Saved data entries
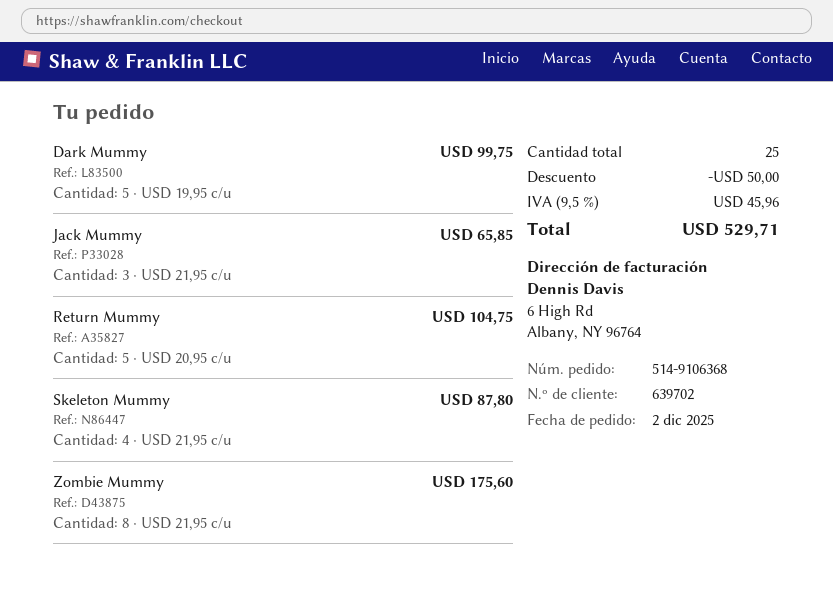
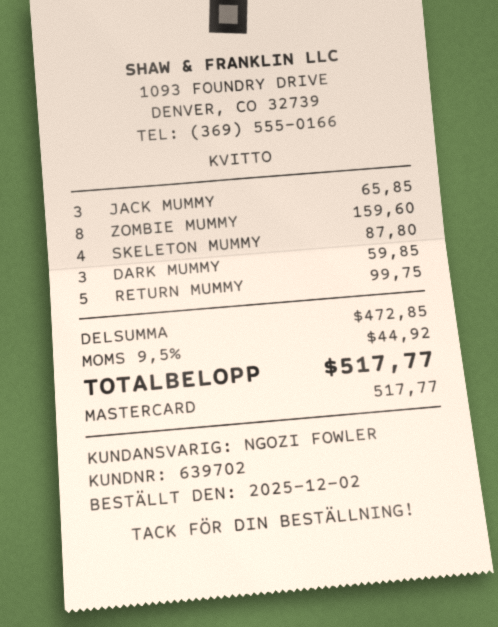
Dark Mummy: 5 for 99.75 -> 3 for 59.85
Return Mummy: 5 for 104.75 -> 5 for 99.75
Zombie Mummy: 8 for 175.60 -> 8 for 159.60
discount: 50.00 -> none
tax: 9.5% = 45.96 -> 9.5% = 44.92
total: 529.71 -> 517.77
---
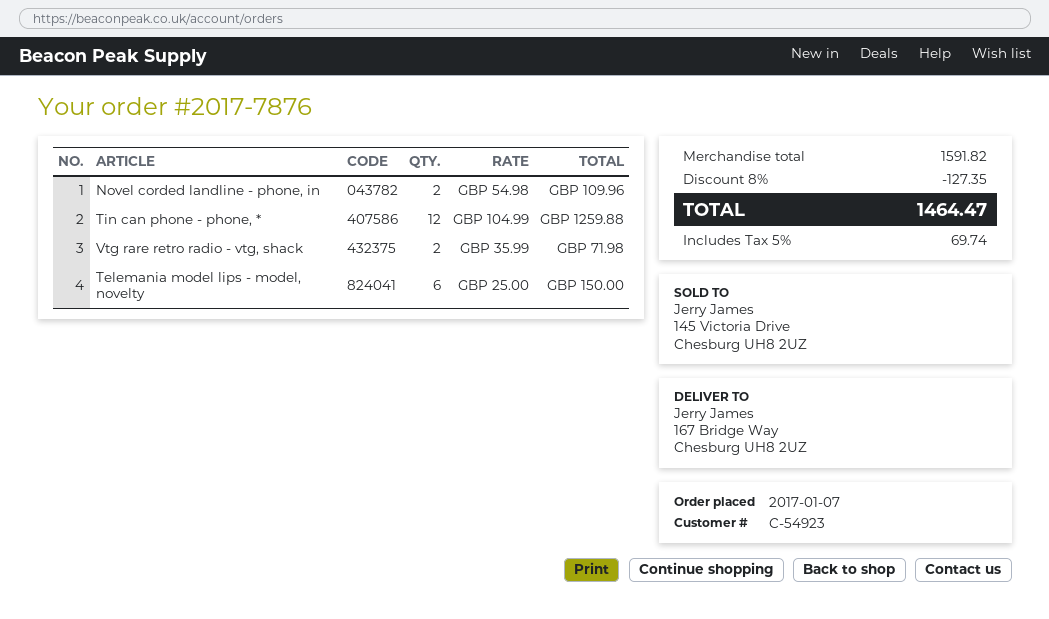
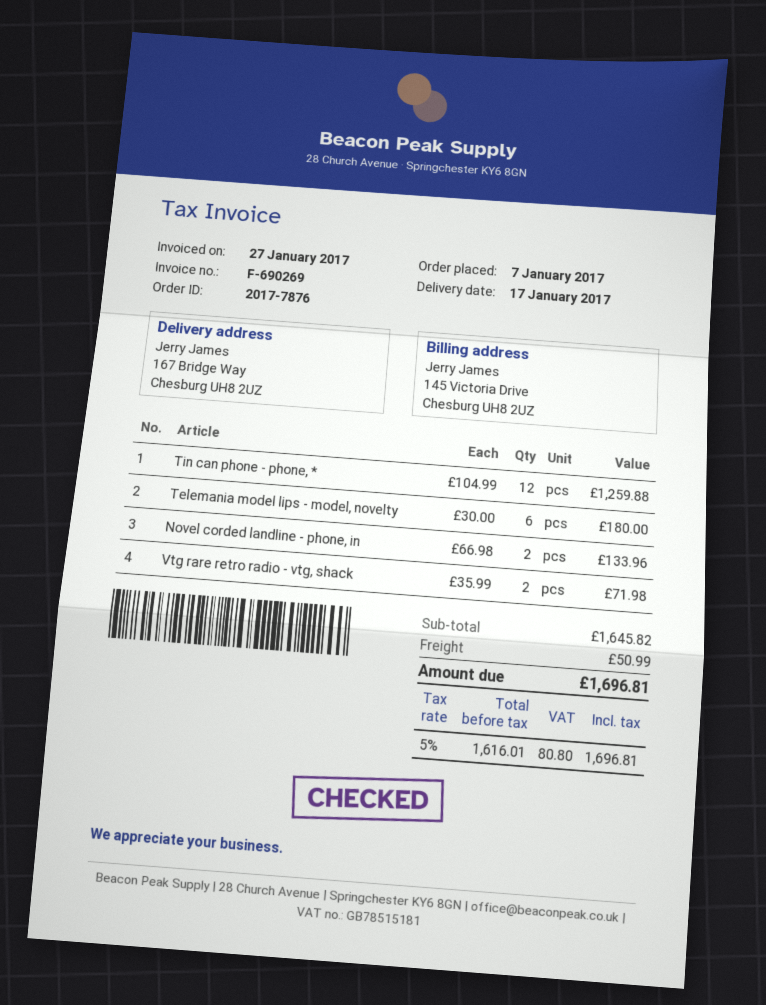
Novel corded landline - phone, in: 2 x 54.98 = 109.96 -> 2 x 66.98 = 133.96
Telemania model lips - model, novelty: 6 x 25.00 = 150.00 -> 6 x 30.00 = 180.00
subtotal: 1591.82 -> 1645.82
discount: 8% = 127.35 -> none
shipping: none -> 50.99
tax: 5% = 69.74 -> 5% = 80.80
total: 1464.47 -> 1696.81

● **YOUR GOAL**
Using only the entries above, output the line with "shipping: none -> 50.99", the line with "total: 1464.47 -> 1696.81", and all lines between them, exactly as they stand.

● **TASK RESULT**
shipping: none -> 50.99
tax: 5% = 69.74 -> 5% = 80.80
total: 1464.47 -> 1696.81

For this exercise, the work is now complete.